Your goal: Repeat the data that follows in full. Do not include the pictures.

(User interface change data)
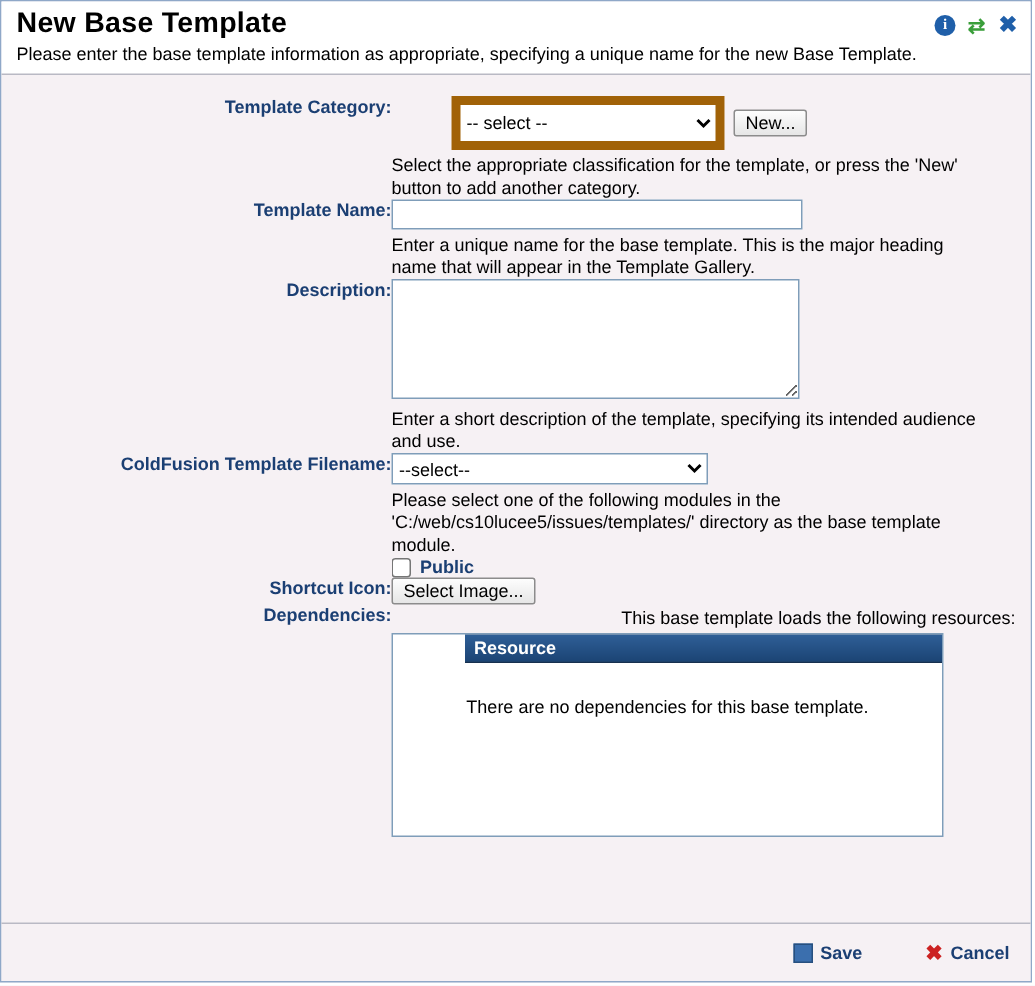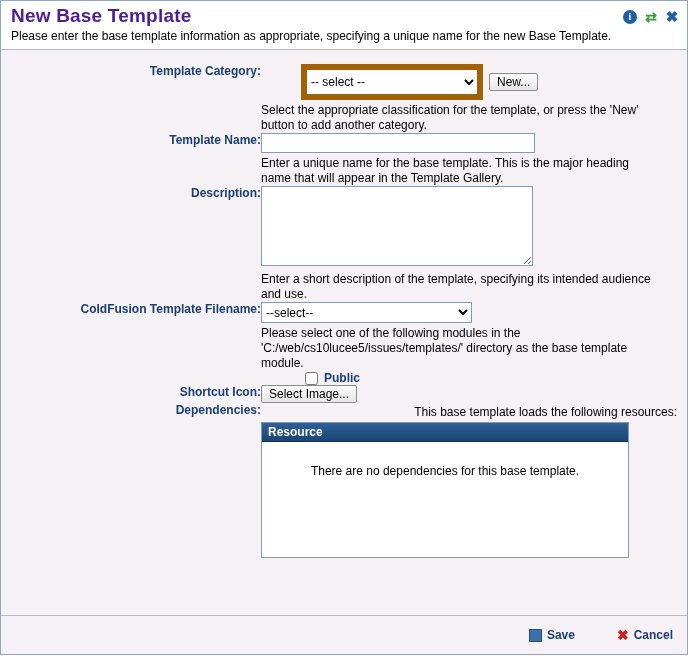--- a/index.html
+++ b/index.html
@@ -35,7 +35,7 @@
   .title {
     font-size: 19px;
     font-weight: bold;
-    color: #4c1d95;
+    color: #000000;
     letter-spacing: 0.2px;
     margin: 0 0 2px 2px;
   }

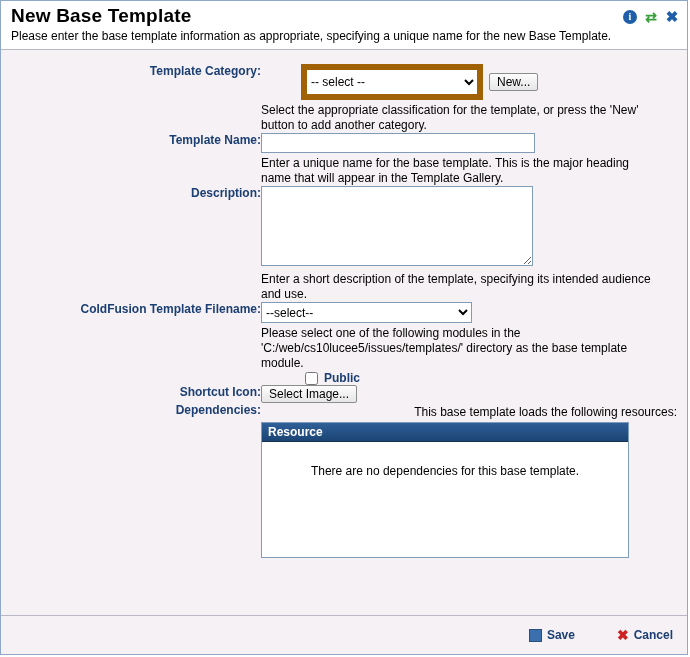--- a/index.html
+++ b/index.html
@@ -153,7 +153,7 @@
     cursor: pointer;
   }
   .inline-row { display: flex; align-items: center; gap: 6px; }
-  .chk-row { display: flex; align-items: center; gap: 6px; margin-left: 44px; }
+  .chk-row { display: flex; align-items: center; gap: 6px; }
   input[type="checkbox"] { margin: 0; }
   .chk-label { color: #1b3f73; font-weight: bold; font-size: 12px; }
 

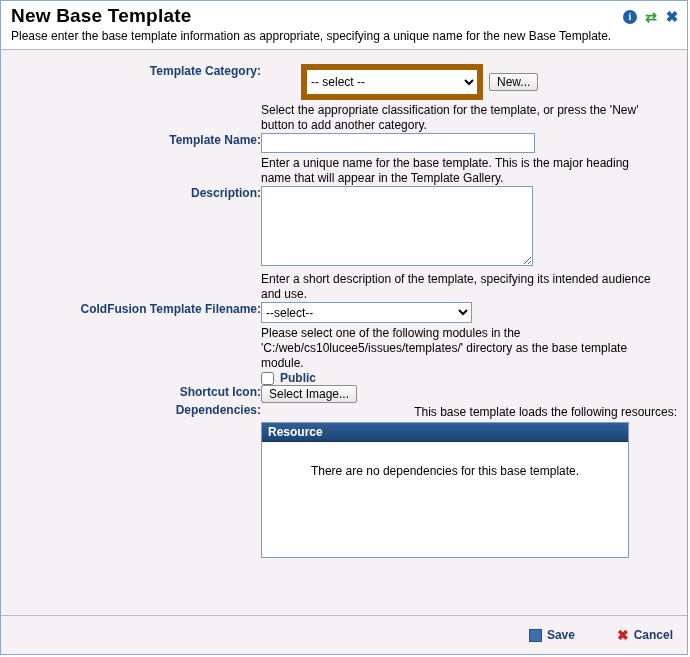--- a/index.html
+++ b/index.html
@@ -172,6 +172,7 @@
     font-size: 12px;
     padding: 2px 6px;
     border-bottom: 1px solid #17304f;
+    margin-left: 48px;
   }
   .dep-empty {
     text-align: center;

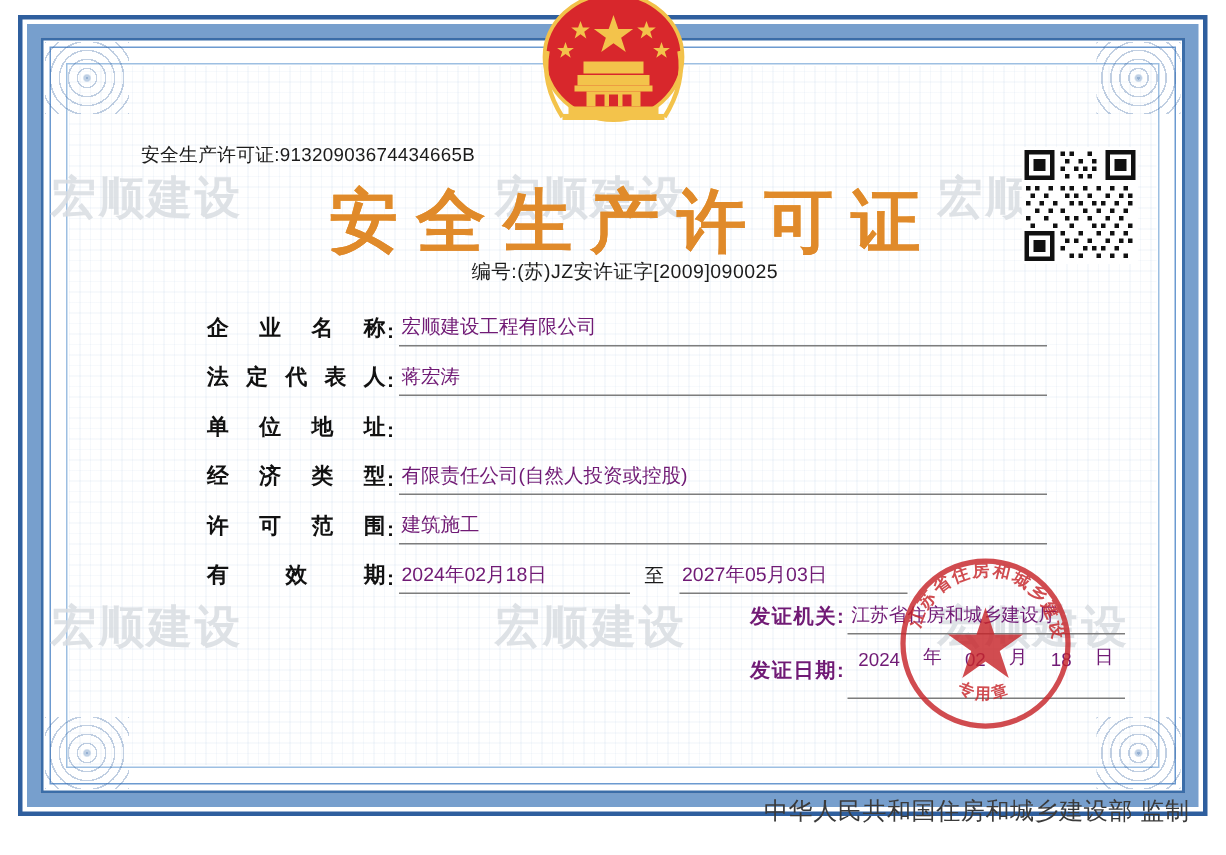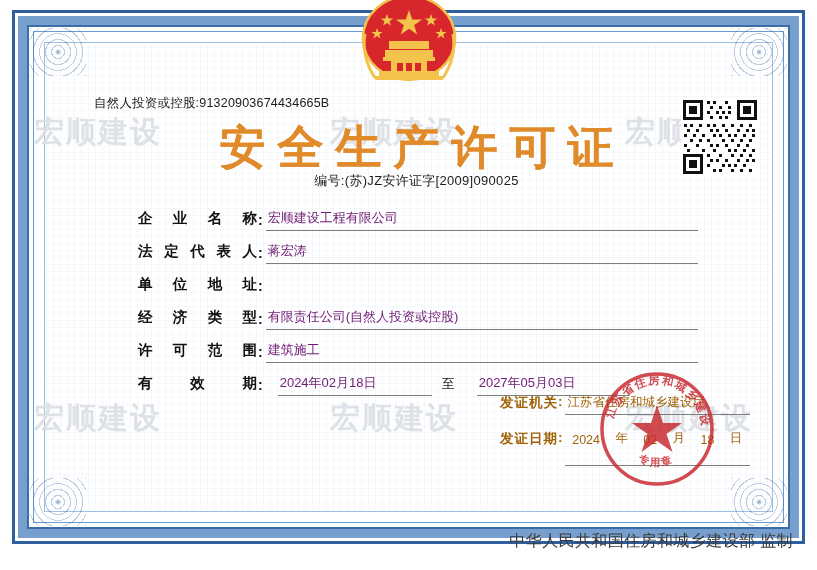--- a/index.html
+++ b/index.html
@@ -331,7 +331,7 @@
   <div class="watermark wm6">宏顺建设</div>
 
   <div class="credit-code">
-    <span>自然人投资或控股:</span><span>91320903674434665B</span>
+    <span>安全生产许可证:</span><span>91320903674434665B</span>
   </div>
 
   <div class="qr">

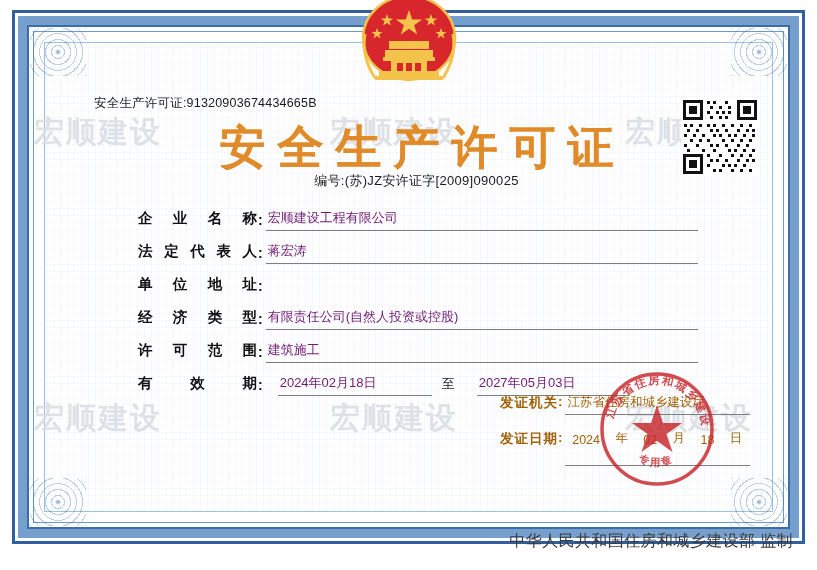--- a/index.html
+++ b/index.html
@@ -215,7 +215,7 @@
     padding-left: 2px;
     min-height: 17px;
   }
-  .valid-row .field-value { flex: none; margin-left: 12px; }
+  .valid-row .field-value { flex: none; }
   .valid-from { width: 152px; }
   .valid-to { width: 150px; }
   .valid-sep {

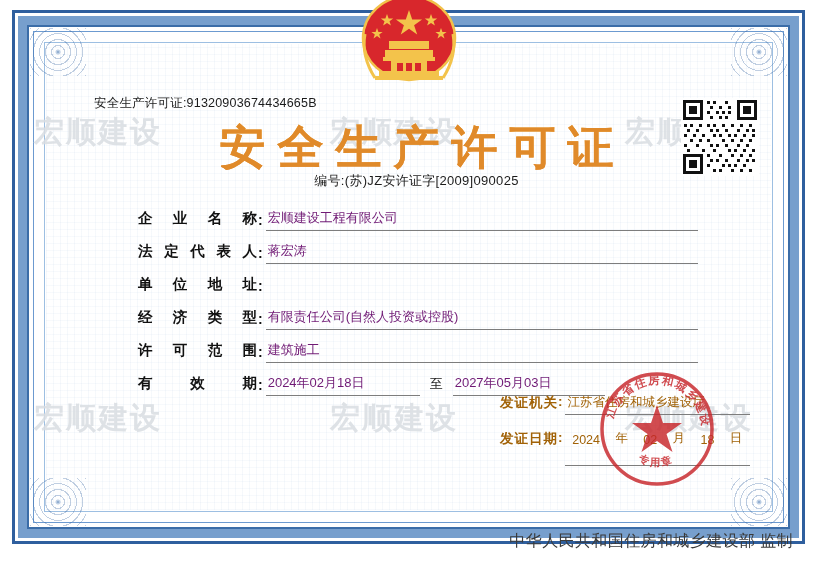--- a/index.html
+++ b/index.html
@@ -233,10 +233,10 @@
   }
   .issue-row {
     display: flex;
-    align-items: flex-start;
+    align-items: center;
     height: 36px;
     font-size: 13.5px;
-    color: #a16207;
+    color: #701a75;
   }
   .issue-label {
     font-weight: bold;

Solution to this task:
--- a/index.html
+++ b/index.html
@@ -35,7 +35,7 @@
   .title {
     font-size: 19px;
     font-weight: bold;
-    color: #4c1d95;
+    color: #000000;
     letter-spacing: 0.2px;
     margin: 0 0 2px 2px;
   }

--- a/index.html
+++ b/index.html
@@ -153,7 +153,7 @@
     cursor: pointer;
   }
   .inline-row { display: flex; align-items: center; gap: 6px; }
-  .chk-row { display: flex; align-items: center; gap: 6px; margin-left: 44px; }
+  .chk-row { display: flex; align-items: center; gap: 6px; }
   input[type="checkbox"] { margin: 0; }
   .chk-label { color: #1b3f73; font-weight: bold; font-size: 12px; }
 

--- a/index.html
+++ b/index.html
@@ -172,6 +172,7 @@
     font-size: 12px;
     padding: 2px 6px;
     border-bottom: 1px solid #17304f;
+    margin-left: 48px;
   }
   .dep-empty {
     text-align: center;

--- a/index.html
+++ b/index.html
@@ -331,7 +331,7 @@
   <div class="watermark wm6">宏顺建设</div>
 
   <div class="credit-code">
-    <span>自然人投资或控股:</span><span>91320903674434665B</span>
+    <span>安全生产许可证:</span><span>91320903674434665B</span>
   </div>
 
   <div class="qr">

--- a/index.html
+++ b/index.html
@@ -215,7 +215,7 @@
     padding-left: 2px;
     min-height: 17px;
   }
-  .valid-row .field-value { flex: none; margin-left: 12px; }
+  .valid-row .field-value { flex: none; }
   .valid-from { width: 152px; }
   .valid-to { width: 150px; }
   .valid-sep {

--- a/index.html
+++ b/index.html
@@ -233,10 +233,10 @@
   }
   .issue-row {
     display: flex;
-    align-items: flex-start;
+    align-items: center;
     height: 36px;
     font-size: 13.5px;
-    color: #a16207;
+    color: #701a75;
   }
   .issue-label {
     font-weight: bold;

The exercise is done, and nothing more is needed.